• WHAT YOU HAVE TO DO:
Each line from the one containing "subtotal: 2592.40 -> 3075.90" through the last line of the data below is to be written out verbatim, and nothing more.

(DATA Opens)

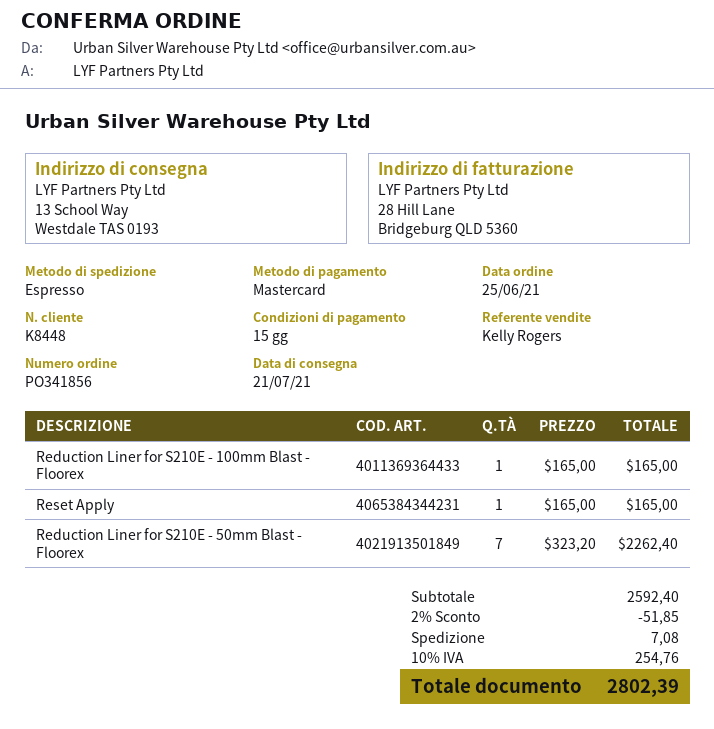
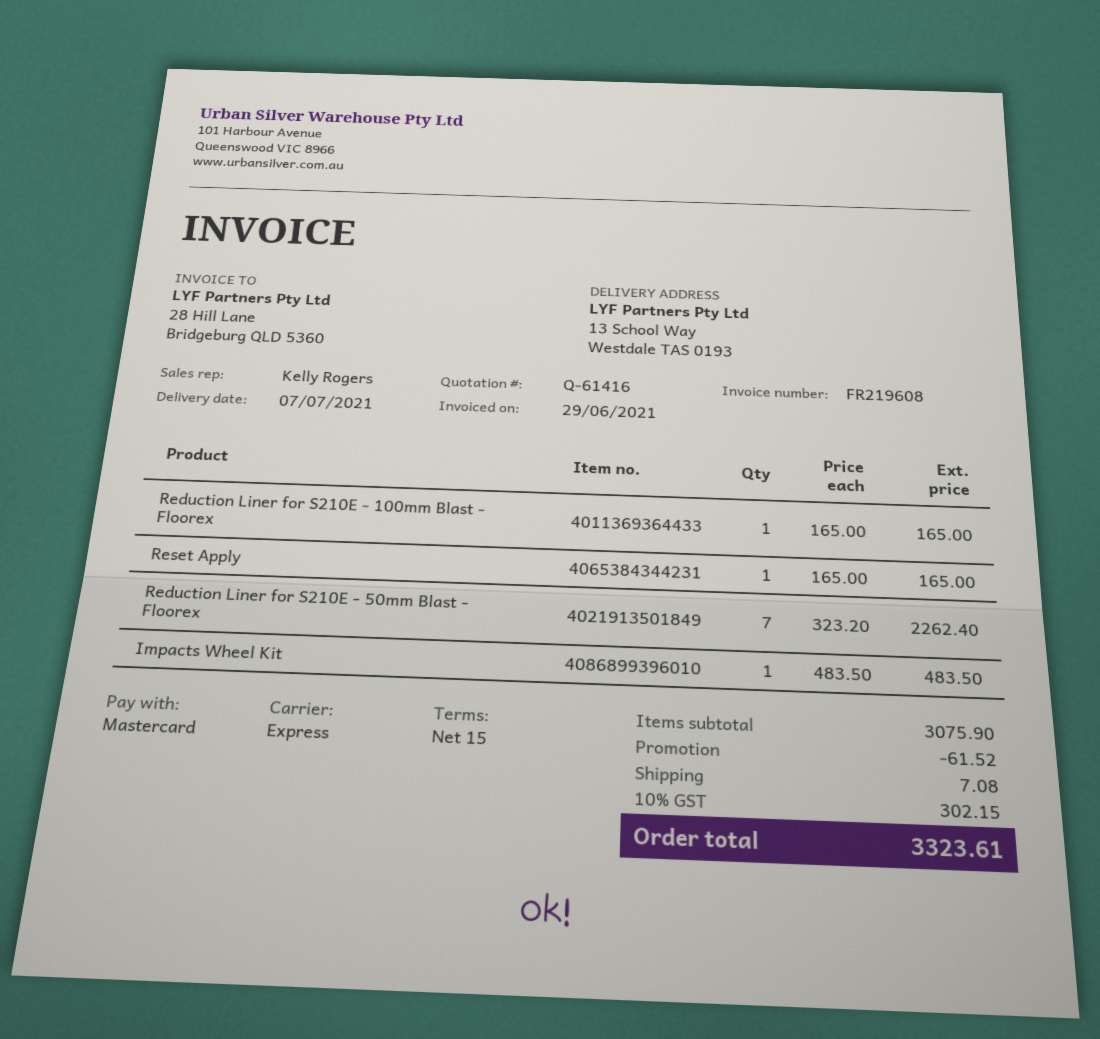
delivery date: 2021-07-21 -> 2021-07-07
Impacts Wheel Kit: none -> 1 x 483.50 = 483.50
subtotal: 2592.40 -> 3075.90
discount: 51.85 -> 61.52
tax: 10% = 254.76 -> 10% = 302.15
total: 2802.39 -> 3323.61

(DATA Closes)

• PROBLEM SOLUTION:
subtotal: 2592.40 -> 3075.90
discount: 51.85 -> 61.52
tax: 10% = 254.76 -> 10% = 302.15
total: 2802.39 -> 3323.61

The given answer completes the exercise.